§ **What you need to do**:
Exactly and only the lines from the line holding "[666,124,741,140] (GraphQL) ->" to the end of the records should be reproduced. Leave pictures out.

(Data excerpts)
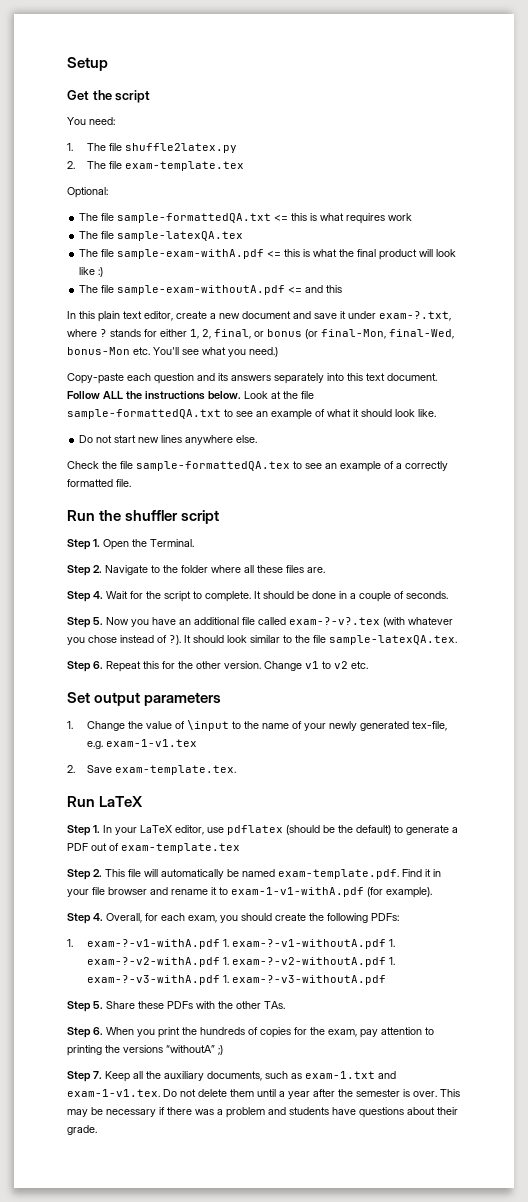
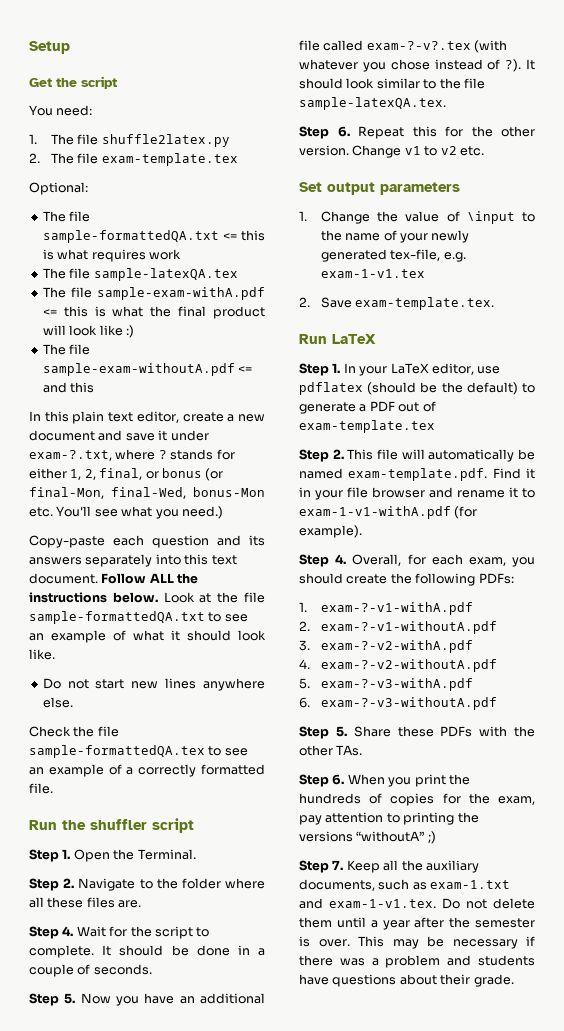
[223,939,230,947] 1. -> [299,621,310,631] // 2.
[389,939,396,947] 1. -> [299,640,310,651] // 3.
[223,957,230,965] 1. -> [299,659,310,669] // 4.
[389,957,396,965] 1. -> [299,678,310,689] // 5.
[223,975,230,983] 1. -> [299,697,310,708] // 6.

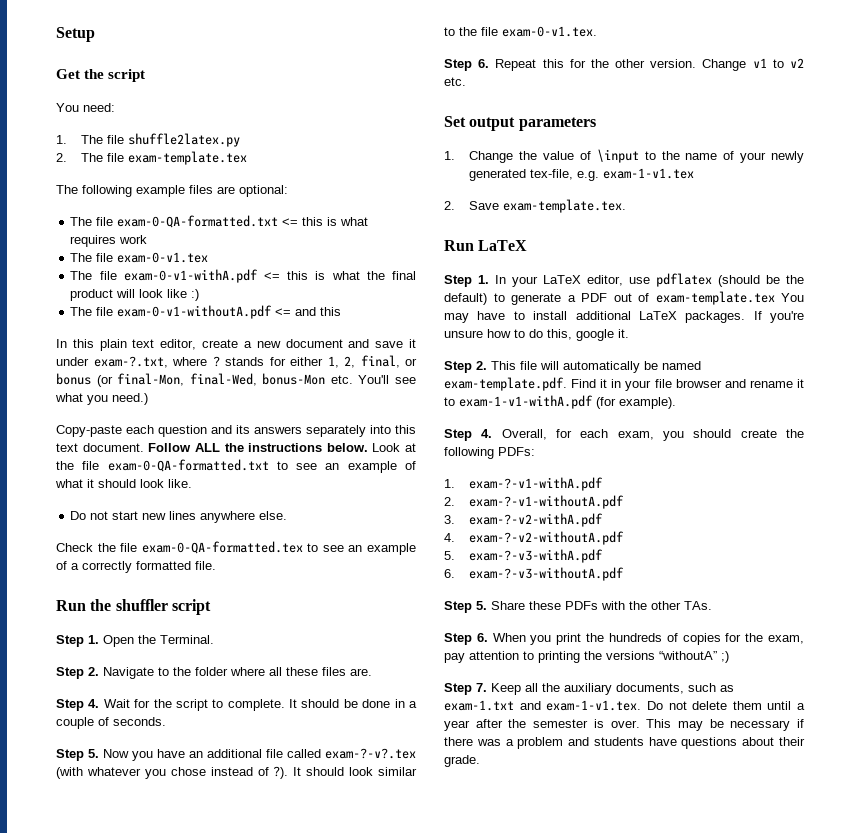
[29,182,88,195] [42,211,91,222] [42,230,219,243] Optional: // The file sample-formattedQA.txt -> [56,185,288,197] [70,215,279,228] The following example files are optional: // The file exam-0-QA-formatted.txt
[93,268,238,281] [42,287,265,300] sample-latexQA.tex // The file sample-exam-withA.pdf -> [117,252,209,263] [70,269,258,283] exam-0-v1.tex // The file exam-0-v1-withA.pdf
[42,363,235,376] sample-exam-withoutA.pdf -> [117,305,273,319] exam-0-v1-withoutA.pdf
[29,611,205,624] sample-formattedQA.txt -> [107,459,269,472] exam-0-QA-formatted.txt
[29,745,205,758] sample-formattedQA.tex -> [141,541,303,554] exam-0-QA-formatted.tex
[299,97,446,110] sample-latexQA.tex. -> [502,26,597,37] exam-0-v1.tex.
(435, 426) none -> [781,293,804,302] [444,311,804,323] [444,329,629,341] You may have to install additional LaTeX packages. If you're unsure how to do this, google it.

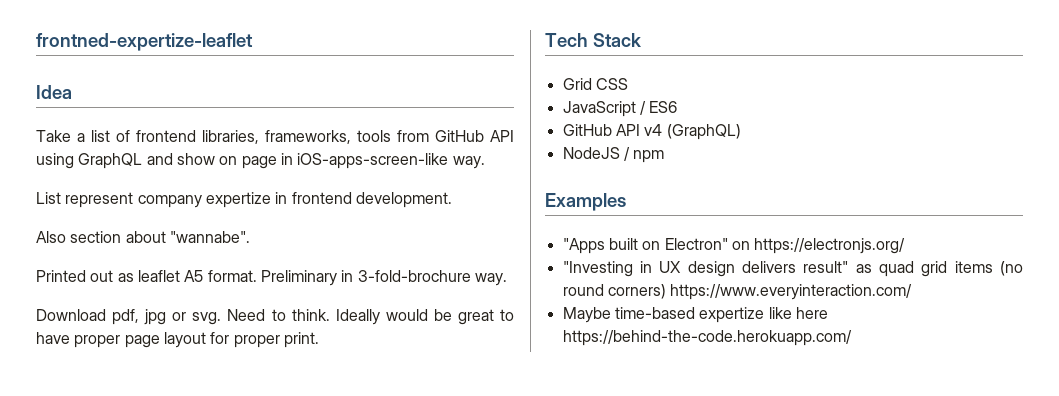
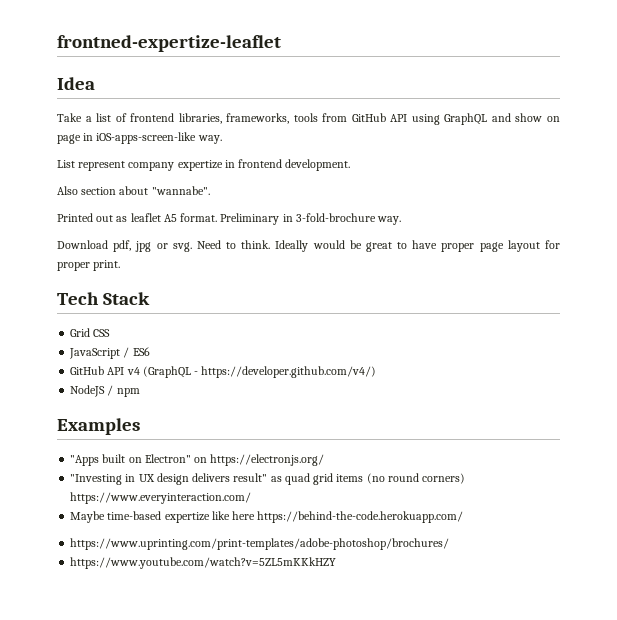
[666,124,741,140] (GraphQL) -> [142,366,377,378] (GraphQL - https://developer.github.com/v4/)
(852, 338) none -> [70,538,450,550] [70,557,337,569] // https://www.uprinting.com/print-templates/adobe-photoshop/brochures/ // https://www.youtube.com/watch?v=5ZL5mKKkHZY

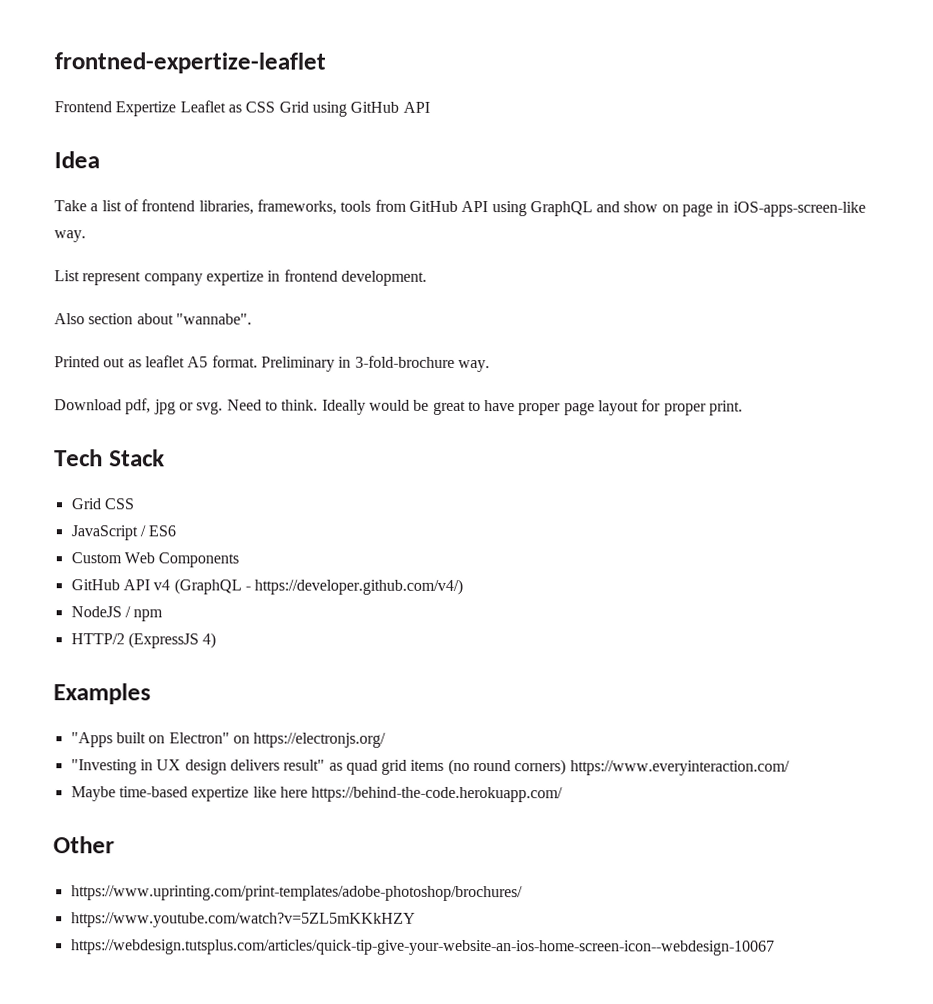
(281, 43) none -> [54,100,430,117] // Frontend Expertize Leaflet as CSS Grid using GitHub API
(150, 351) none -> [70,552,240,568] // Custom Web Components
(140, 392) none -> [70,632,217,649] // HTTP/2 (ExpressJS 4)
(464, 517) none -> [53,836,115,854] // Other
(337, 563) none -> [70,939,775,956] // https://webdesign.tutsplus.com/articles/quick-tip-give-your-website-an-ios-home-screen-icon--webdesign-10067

§ **Completed task**:
[666,124,741,140] (GraphQL) -> [142,366,377,378] (GraphQL - https://developer.github.com/v4/)
(852, 338) none -> [70,538,450,550] [70,557,337,569] // https://www.uprinting.com/print-templates/adobe-photoshop/brochures/ // https://www.youtube.com/watch?v=5ZL5mKKkHZY

(281, 43) none -> [54,100,430,117] // Frontend Expertize Leaflet as CSS Grid using GitHub API
(150, 351) none -> [70,552,240,568] // Custom Web Components
(140, 392) none -> [70,632,217,649] // HTTP/2 (ExpressJS 4)
(464, 517) none -> [53,836,115,854] // Other
(337, 563) none -> [70,939,775,956] // https://webdesign.tutsplus.com/articles/quick-tip-give-your-website-an-ios-home-screen-icon--webdesign-10067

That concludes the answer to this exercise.